Operating expenses also increased due to higher engineering and development expenses of $28 million, primarily due to new
product development. Cost inflation was offset by a $45 million favorable benefit related to the last-in, first-out (LIFO) method
of accounting for inventories. In 2011, Cessna had a LIFO benefit of $22 million resulting from operational improvements that led
to a reduction in inventory levels, compared with expense of $23 million in 2010.
Cessna Segment Profit (Loss)
Factors contributing to 2012 year-over-year segment profit change are provided below:
(In millions)
2012 versus
2011
Volume and mix $ 53
Performance 12
Inflation, net of pricing (43)
Total change $ 22
In 2012, Cessna’s segment profit increased $22 million, 37%, compared with 2011, primarily due to the change in mix of Citation
jets sold during the period. Improved performance included the following:
$33 million in improved factory efficiency.
$24 million in lower engineering and development expenses.
$(27) million unfavorable arbitration award as described above.
$(19) million of lower forfeiture income due to fewer order cancellations in 2012.
Inflation, net of pricing, included a $26 million unfavorable LIFO impact largely due to a $22 million LIFO benefit recorded in
2011.
Factors contributing to 2011 year-over-year segment profit change are provided below:
(In millions)
2011 versus
2010
Volume $ 85
Other 4
Total change $ 89
Cessna’s segment profit increased $89 million in 2011, compared with 2010, primarily due to higher volume of $85 million.

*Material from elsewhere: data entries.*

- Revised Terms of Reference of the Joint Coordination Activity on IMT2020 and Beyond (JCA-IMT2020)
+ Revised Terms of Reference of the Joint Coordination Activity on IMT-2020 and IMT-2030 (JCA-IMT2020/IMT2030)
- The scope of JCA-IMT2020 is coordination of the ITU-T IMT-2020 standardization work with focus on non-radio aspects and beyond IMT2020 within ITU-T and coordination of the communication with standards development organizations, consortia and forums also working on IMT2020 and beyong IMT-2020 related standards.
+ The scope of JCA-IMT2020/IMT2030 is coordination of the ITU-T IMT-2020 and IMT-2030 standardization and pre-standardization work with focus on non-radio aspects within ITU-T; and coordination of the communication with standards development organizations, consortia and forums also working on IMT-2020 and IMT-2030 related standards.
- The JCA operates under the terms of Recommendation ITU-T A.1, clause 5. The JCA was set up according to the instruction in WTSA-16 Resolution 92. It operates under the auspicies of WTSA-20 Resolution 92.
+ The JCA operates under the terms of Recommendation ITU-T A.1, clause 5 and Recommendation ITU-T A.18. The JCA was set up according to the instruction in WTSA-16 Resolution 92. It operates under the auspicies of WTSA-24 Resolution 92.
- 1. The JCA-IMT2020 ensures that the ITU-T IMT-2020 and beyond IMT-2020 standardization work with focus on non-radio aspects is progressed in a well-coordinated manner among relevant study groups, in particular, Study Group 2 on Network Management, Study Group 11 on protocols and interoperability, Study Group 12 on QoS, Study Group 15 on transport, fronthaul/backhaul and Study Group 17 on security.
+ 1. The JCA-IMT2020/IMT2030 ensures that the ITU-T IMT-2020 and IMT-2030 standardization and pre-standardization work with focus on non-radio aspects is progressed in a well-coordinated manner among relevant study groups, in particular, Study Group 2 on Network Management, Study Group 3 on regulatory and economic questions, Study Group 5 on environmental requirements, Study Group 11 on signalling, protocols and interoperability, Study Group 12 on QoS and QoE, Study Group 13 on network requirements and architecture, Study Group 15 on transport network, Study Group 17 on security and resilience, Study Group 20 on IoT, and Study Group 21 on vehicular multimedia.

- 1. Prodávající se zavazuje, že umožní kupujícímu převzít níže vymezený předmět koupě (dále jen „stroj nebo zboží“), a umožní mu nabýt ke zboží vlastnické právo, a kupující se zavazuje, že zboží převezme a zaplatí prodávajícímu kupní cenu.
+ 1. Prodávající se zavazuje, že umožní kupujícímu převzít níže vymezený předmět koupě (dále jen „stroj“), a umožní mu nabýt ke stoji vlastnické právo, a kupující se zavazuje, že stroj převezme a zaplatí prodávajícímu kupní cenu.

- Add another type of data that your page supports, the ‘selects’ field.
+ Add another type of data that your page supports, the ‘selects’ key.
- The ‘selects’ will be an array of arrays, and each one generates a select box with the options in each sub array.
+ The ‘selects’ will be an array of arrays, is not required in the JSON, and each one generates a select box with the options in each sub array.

Segment profit was also impacted by the following contributing factors included within the Other line:
$28 million in higher engineering and development expenses, primarily due to new product development.
$22 million in cost improvements realized during the period, which were driven by factory efficiencies due to higher
production volume.
$16 million in lower pre-owned aircraft write-downs.
In addition, cost inflation was offset by a $45 million favorable LIFO benefit discussed above.
Cessna Backlog
Cessna’s backlog decreased $827 million, 44%, in 2012 and $1.0 billion, 35%, in 2011, mainly attributable to deliveries in excess
of new orders and canceled Citation jet orders.